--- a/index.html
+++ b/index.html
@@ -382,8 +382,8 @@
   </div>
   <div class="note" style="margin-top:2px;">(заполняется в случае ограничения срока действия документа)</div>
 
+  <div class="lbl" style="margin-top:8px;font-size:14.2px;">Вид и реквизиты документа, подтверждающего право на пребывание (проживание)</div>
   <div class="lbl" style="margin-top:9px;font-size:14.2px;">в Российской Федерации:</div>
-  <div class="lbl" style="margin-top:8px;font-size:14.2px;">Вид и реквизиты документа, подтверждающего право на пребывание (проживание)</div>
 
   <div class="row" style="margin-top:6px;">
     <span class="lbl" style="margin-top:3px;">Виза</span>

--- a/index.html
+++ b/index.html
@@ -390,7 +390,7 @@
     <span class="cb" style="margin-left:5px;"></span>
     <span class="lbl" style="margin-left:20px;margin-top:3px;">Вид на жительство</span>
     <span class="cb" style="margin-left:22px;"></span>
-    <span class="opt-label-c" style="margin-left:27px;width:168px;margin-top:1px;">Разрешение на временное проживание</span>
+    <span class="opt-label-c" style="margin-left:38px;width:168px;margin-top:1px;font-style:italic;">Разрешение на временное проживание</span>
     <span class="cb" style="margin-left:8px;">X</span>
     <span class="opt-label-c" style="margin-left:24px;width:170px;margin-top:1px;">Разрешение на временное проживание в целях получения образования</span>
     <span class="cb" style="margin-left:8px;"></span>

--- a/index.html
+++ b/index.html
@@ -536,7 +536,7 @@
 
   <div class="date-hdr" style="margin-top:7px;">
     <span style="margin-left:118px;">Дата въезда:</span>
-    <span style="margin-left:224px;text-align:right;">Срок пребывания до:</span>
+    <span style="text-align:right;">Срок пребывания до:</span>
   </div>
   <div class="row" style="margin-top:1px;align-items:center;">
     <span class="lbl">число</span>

* * *

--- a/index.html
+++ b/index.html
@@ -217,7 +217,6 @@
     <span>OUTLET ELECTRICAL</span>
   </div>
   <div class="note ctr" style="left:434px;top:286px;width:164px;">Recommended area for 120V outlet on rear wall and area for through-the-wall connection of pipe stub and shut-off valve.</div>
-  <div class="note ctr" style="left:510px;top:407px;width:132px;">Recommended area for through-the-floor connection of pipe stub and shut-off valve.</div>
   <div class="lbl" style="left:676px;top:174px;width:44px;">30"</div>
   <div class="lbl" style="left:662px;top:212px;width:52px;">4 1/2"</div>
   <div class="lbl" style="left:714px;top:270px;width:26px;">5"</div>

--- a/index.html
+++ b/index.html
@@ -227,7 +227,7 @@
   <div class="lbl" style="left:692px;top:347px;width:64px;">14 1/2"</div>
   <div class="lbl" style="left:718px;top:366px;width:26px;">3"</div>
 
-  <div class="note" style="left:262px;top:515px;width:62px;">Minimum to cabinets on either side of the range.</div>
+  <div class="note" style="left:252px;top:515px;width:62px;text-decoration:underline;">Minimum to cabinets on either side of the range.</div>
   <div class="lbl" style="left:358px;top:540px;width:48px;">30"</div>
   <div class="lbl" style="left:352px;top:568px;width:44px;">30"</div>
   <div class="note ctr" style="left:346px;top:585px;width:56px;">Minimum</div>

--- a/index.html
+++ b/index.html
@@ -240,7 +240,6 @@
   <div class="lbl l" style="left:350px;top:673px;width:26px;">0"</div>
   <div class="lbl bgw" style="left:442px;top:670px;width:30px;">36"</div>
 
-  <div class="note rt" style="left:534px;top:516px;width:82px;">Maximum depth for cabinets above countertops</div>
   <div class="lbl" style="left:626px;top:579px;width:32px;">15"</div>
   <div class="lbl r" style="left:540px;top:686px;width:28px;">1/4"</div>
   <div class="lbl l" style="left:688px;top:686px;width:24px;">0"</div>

• _PROMPT_
Copy out all lines of the listing where the word "size" appears.

• _SOLUTION_
+  <div class="lbl" style="margin-top:8px;font-size:14.2px;">Вид и реквизиты документа, подтверждающего право на пребывание (проживание)</div>
   <div class="lbl" style="margin-top:9px;font-size:14.2px;">в Российской Федерации:</div>
-  <div class="lbl" style="margin-top:8px;font-size:14.2px;">Вид и реквизиты документа, подтверждающего право на пребывание (проживание)</div>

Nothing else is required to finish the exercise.